The U.S. benchmark oil price dipped below a key threshold Thursday: $90 a barrel. Global demand is soft, and on the supply side the world seems awash in petroleum.
That’s put some key supplier countries in a tough position, with some choosing a potential price war. On Wednesday, Saudi Arabia’s national oil company indicated it’s still pumping — and selling at a discount to customers.
“They cut those prices across the board,” says IHS Energy analyst Jamie Webster. “And in particular they have cut them very sharply for Asia.”
It reflects a changing world. In the words of a frequently cited 2012 report from Citibank, North America may be a new Middle East.

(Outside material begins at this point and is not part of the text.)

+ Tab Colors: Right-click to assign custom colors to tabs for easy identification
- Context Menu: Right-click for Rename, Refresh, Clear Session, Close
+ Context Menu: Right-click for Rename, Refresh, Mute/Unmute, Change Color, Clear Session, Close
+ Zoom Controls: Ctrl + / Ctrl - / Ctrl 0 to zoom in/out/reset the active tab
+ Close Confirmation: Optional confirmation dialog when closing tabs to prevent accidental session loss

Citi co-author Seth Kleinman says oil fields in Texas and North Dakota now pump so much oil, U.S. crude imports have fallen by 3 million barrels per day over the past nine years. Measured by net imports – imports minus exports of crude and petroleum products — the decline in import dependency is 8 million barrels.

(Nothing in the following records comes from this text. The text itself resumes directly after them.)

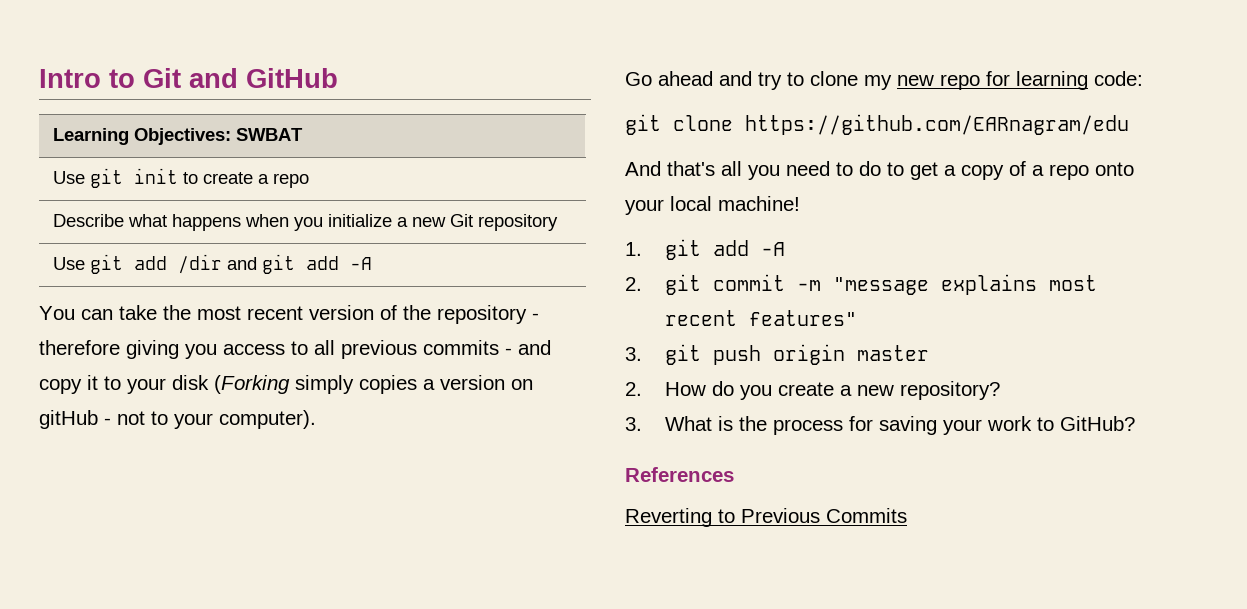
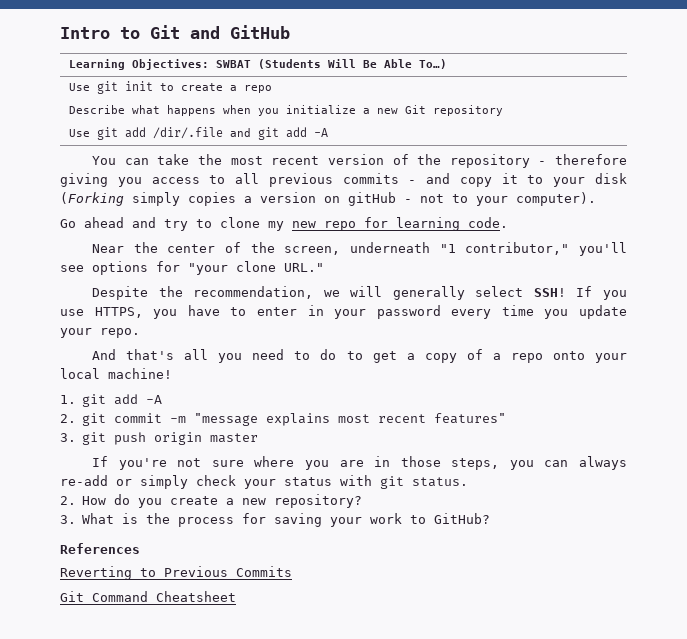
- Learning Objectives: SWBAT
+ Learning Objectives: SWBAT (Students Will Be Able To…)
- Use git add /dir and git add -A
+ Use git add /dir/.file and git add -A
- Go ahead and try to clone my new repo for learning code:
- git clone https://github.com/EARnagram/edu
+ Go ahead and try to clone my new repo for learning code.
+ Near the center of the screen, underneath "1 contributor," you'll see options for "your clone URL."
+ Despite the recommendation, we will generally select SSH! If you use HTTPS, you have to enter in your password every time you update your repo.
+ If you're not sure where you are in those steps, you can always re-add or simply check your status with git status.
+ Git Command Cheatsheet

“You used to have a big home for OPEC oil on the U.S. Gulf Coast,” Kleinman says. “The U.S. Gulf Coast is completely jammed. So Asia is really all you’ve got left.”
In the fight for market share, OPEC producers seem to be scrambling with everyone else.
It could all push prices down even more. That’s good for American drivers, not so good for American drillers if prices fall from $90 to the mid-$80s, according to several analysts.
“Clearly in the U.S. markets, what you would see is cutting back on investments, specifically on drilling and fracking,” says Quantum Reservoir Impact CEO Nansen Saleri, formerly of the Saudi national oil company.
Saleri notes American oil is comparatively expensive to produce. So if prices fall further, he says, some U.S. drillers would struggle and North American output growth would likely decline.